• [Required action] Retype, word for word, each line between the lines holding "[28,537,104,556] 1022 hPa" and "[262,1115,374,1147] Sport (2)", inclusive, and leave the rest of the data alone.

• [Recorded data]
::::::

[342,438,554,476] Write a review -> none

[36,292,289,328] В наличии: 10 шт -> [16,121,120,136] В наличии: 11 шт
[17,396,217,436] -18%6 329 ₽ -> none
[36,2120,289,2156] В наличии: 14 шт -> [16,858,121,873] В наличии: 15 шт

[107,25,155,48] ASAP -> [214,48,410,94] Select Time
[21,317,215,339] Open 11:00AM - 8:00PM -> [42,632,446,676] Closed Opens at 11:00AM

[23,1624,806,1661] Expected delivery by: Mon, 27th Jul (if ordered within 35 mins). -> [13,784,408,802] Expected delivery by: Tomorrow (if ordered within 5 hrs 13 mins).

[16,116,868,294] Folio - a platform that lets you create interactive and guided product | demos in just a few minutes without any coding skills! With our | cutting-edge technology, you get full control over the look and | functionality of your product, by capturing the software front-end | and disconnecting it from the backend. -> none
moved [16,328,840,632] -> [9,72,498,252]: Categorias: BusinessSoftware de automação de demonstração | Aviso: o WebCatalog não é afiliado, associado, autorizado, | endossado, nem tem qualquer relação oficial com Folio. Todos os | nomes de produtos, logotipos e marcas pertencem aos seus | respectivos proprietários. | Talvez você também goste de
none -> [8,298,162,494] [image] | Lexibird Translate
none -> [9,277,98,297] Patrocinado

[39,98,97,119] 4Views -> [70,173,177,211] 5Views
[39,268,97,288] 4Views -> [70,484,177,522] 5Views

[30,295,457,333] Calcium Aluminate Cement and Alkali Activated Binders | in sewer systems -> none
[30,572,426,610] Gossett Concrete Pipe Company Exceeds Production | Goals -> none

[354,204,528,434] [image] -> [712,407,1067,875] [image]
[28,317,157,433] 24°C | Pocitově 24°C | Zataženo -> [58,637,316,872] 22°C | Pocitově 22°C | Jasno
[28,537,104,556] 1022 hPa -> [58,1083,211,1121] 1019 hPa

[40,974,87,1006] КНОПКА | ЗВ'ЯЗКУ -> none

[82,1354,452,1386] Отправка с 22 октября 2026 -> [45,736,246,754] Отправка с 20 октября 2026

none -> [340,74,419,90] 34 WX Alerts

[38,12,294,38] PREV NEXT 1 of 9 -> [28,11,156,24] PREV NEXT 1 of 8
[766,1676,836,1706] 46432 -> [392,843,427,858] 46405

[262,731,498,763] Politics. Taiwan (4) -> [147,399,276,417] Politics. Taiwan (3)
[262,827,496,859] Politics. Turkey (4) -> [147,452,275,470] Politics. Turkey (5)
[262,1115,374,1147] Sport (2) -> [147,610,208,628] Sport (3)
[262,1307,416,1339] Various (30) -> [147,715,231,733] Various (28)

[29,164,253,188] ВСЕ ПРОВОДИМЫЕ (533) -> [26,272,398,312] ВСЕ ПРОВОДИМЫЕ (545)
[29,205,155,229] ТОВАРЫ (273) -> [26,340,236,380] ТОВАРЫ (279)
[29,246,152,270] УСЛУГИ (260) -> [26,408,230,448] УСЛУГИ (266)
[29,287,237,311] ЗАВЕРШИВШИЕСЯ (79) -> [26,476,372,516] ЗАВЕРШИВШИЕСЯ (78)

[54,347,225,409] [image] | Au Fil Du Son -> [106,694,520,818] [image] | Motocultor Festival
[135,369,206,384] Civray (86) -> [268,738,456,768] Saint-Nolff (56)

::::::

• [Response box]
[28,537,104,556] 1022 hPa -> [58,1083,211,1121] 1019 hPa

[40,974,87,1006] КНОПКА | ЗВ'ЯЗКУ -> none

[82,1354,452,1386] Отправка с 22 октября 2026 -> [45,736,246,754] Отправка с 20 октября 2026

none -> [340,74,419,90] 34 WX Alerts

[38,12,294,38] PREV NEXT 1 of 9 -> [28,11,156,24] PREV NEXT 1 of 8
[766,1676,836,1706] 46432 -> [392,843,427,858] 46405

[262,731,498,763] Politics. Taiwan (4) -> [147,399,276,417] Politics. Taiwan (3)
[262,827,496,859] Politics. Turkey (4) -> [147,452,275,470] Politics. Turkey (5)
[262,1115,374,1147] Sport (2) -> [147,610,208,628] Sport (3)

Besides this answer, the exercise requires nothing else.